▸ TO DO
Give back the data below word for word. Any image in it should be left out.

▸ DATA FOR PROCESSING

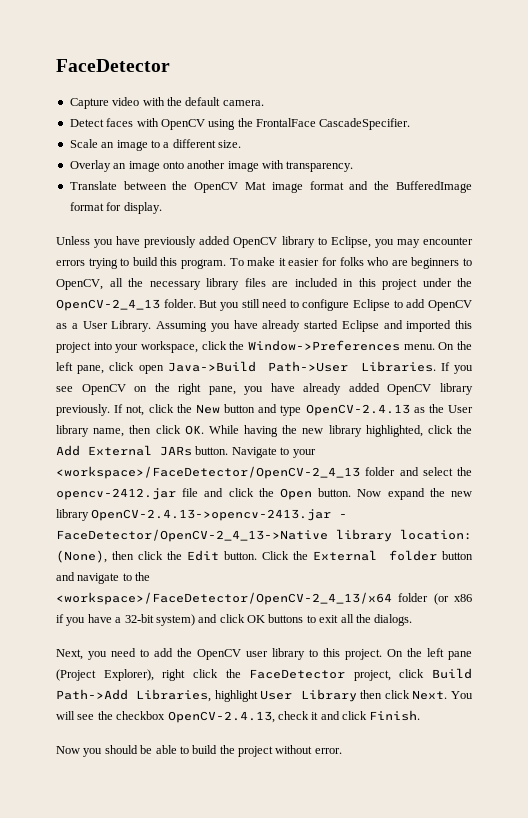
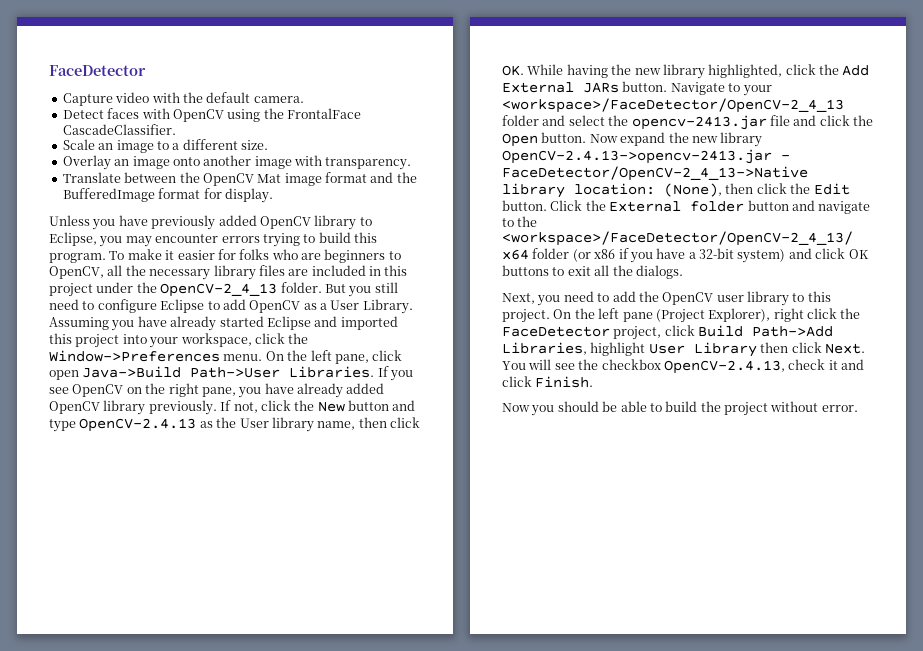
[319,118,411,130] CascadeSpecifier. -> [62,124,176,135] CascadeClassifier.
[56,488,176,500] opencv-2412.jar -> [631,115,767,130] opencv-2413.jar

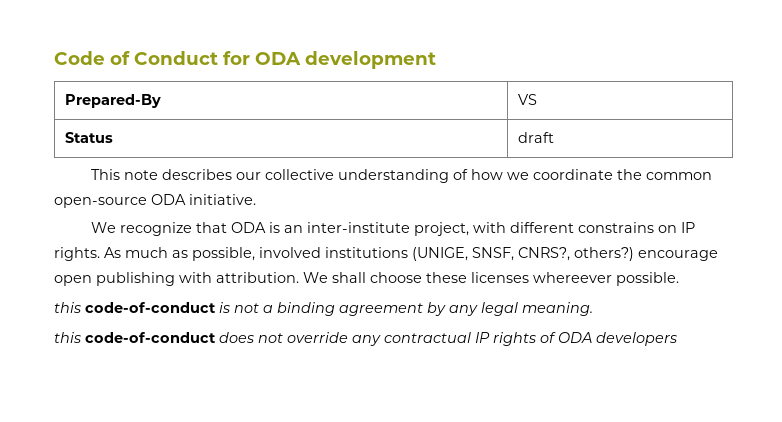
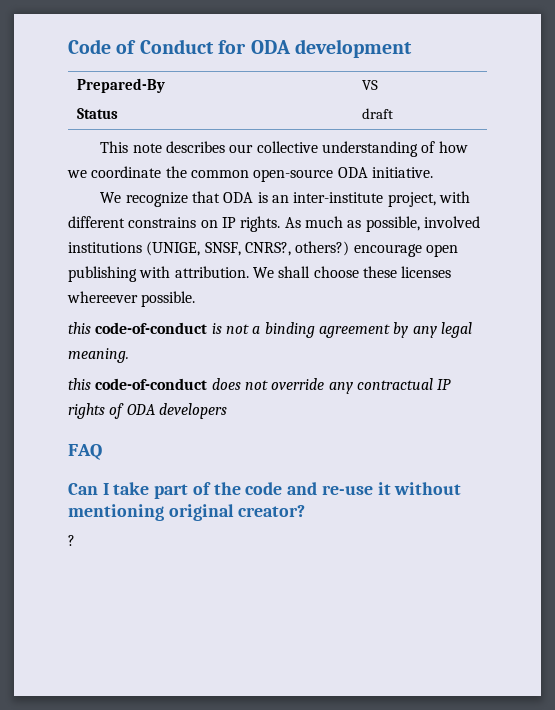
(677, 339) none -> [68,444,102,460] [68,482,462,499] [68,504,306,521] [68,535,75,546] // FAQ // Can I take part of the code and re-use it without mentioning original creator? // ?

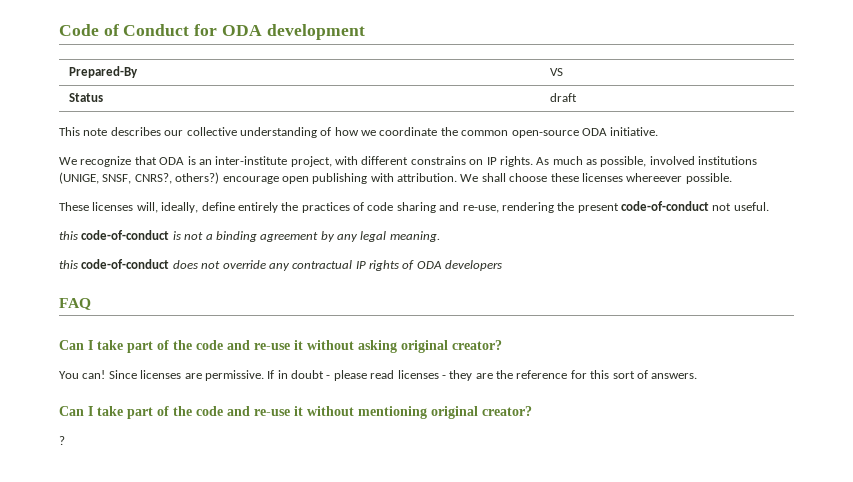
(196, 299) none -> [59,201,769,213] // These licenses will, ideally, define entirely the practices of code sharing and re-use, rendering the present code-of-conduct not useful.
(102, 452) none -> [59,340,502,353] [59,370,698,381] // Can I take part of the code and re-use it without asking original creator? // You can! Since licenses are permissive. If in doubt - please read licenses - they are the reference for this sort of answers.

▸ RESULT FOR THIS TASK
[319,118,411,130] CascadeSpecifier. -> [62,124,176,135] CascadeClassifier.
[56,488,176,500] opencv-2412.jar -> [631,115,767,130] opencv-2413.jar

(677, 339) none -> [68,444,102,460] [68,482,462,499] [68,504,306,521] [68,535,75,546] // FAQ // Can I take part of the code and re-use it without mentioning original creator? // ?

(196, 299) none -> [59,201,769,213] // These licenses will, ideally, define entirely the practices of code sharing and re-use, rendering the present code-of-conduct not useful.
(102, 452) none -> [59,340,502,353] [59,370,698,381] // Can I take part of the code and re-use it without asking original creator? // You can! Since licenses are permissive. If in doubt - please read licenses - they are the reference for this sort of answers.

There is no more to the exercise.